Grands travaux de Lariboisière : plus, c’est aussi … moins (Le Parisien),

plan Lariboisiere

Un projet porté par l’Assistance publique-Hôpitaux de Paris (AP-HP), elle-même soutenue par l’Agence régionale de santé (ARS).

Montant de l’enveloppe globale : 316 M€ pour un chantier qui devrait être totalement achevé en 2024. Dès 2021, un nouveau bâtiment permettant d’accueillir 489 lits, un plateau médico-technique et un service d’accueil des urgences capable de recevoir plus de 100 000 passages par an aura émergé au nord-est du site actuel. La maternité, totalement repensée, sera quant à elle en capacité, selon l’AP-HP, d’assurer 3 200 accouchements annuels.
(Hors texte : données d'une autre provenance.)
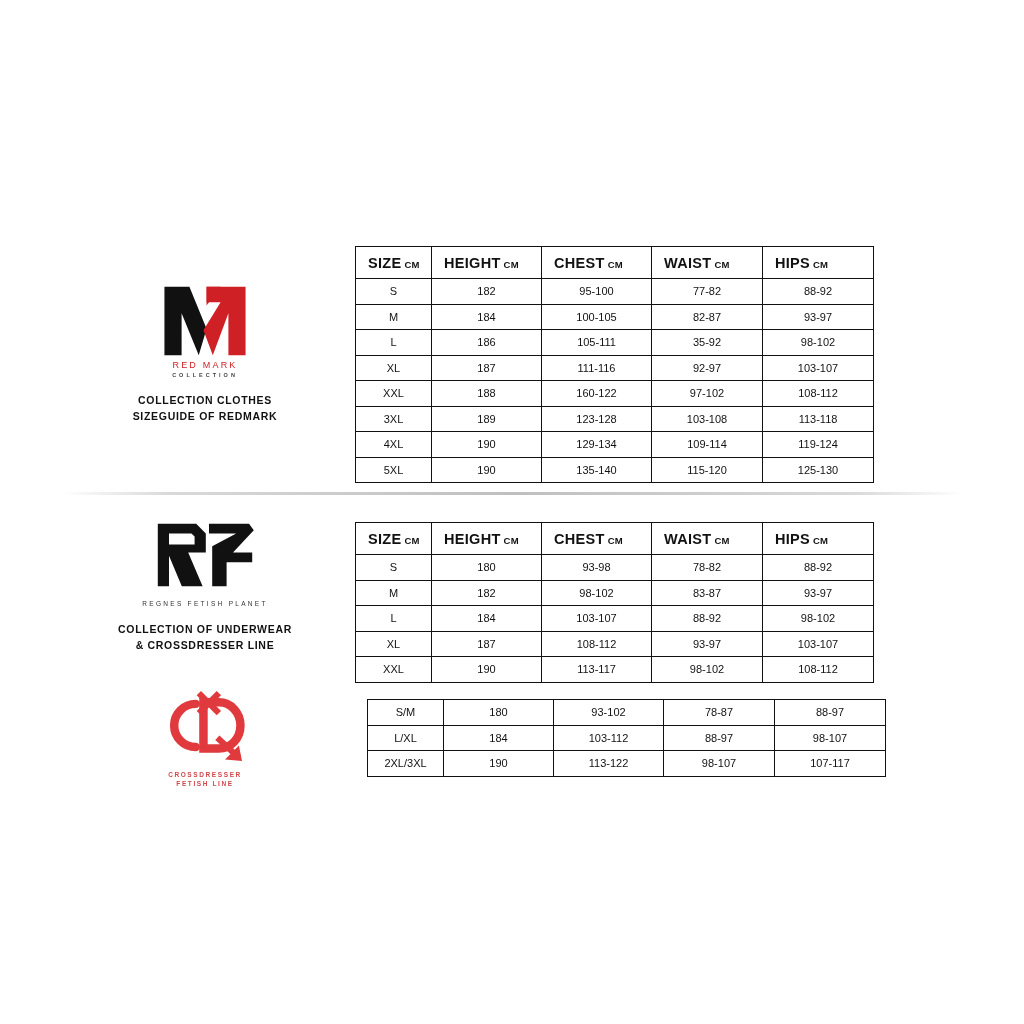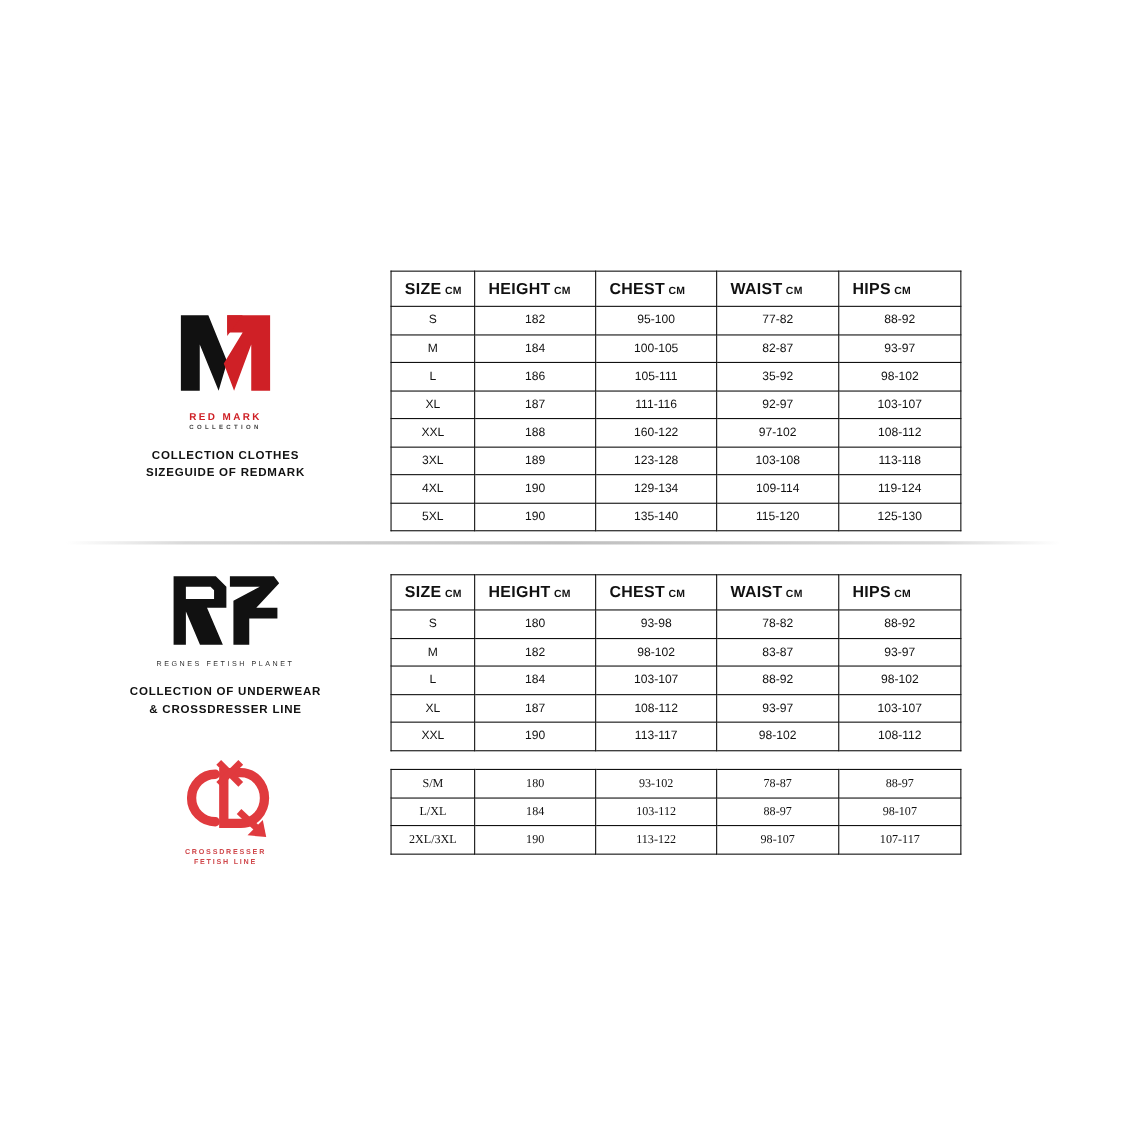"RED MARK" .rm-wordmark { font-weight: bold -> normal; margin-top: 14px -> 0 }
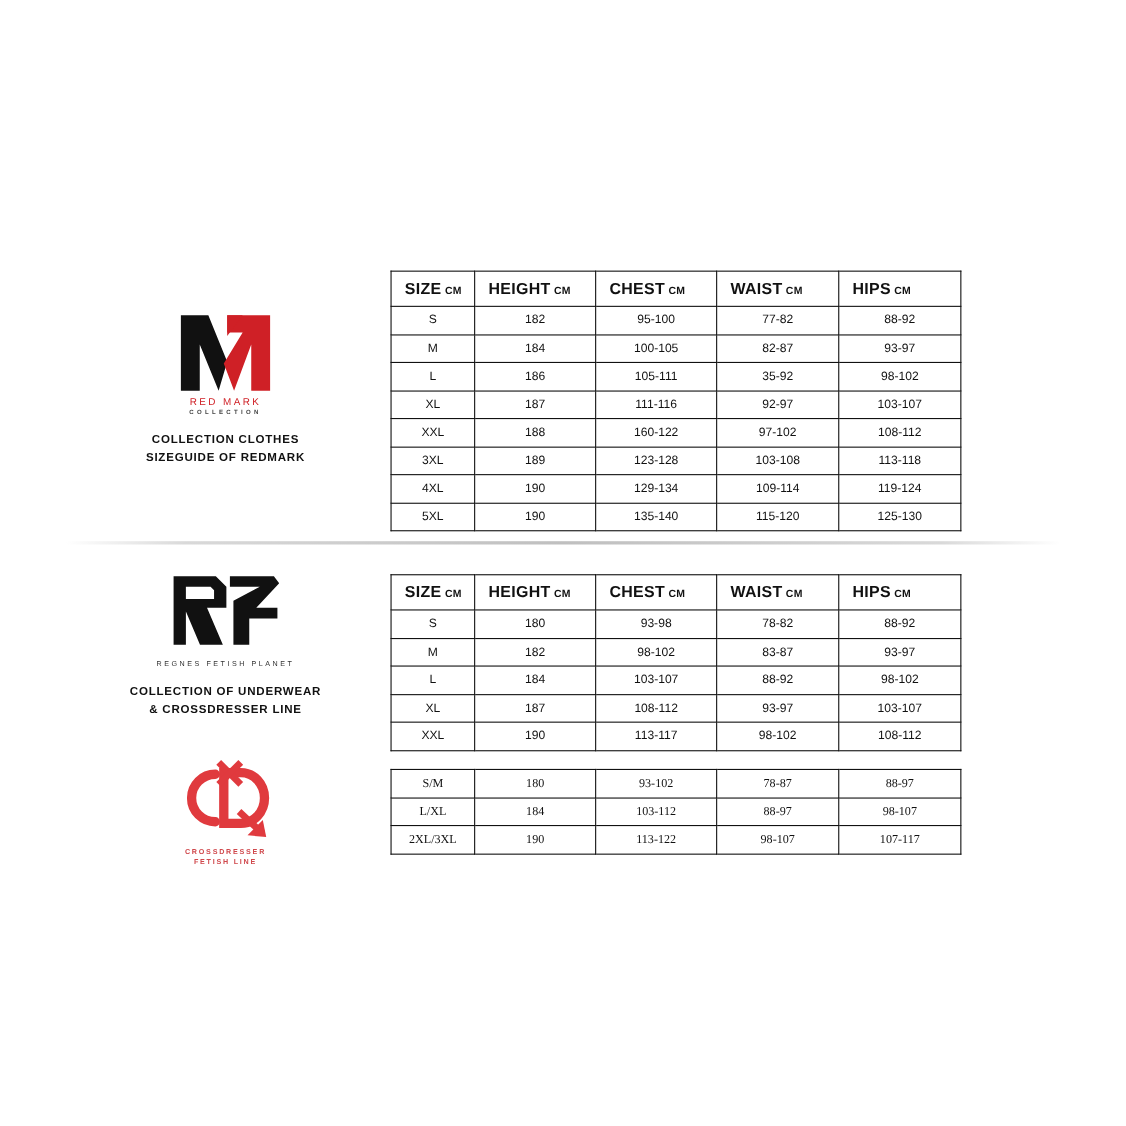"S/M" .t3 { font-family: Liberation Serif, serif -> none; left: 355px -> 367px }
« Ce nouveau Lariboisière, bâtiment de haute technologie, numérique et innovant en termes d’organisation des soins, trouvera une articulation forte avec l’hôpital historique, avance l’AP-HP. Une partie des bâtiments actuels, situés à l’est du site, seront conservés pour accueillir les activités ambulatoires. Un hall ouvrant sur un jardin intérieur reliera les deux espaces, permettant de créer un système de circulation cohérent et fluide pour les patients et les professionnels de santé. »

Un projet critiqué à gauche

Un projet dont se félicitent la maire (PS) de Paris, Anne Hidalgo, comme le maire (PS) du Xe arrondissement, Rémy Féraud, mais qui compte également ses détracteurs. Car, si la construction du nouveau bâtiment est unanimement saluée, il n’en est pas de même pour l’ensemble du programme envisagé.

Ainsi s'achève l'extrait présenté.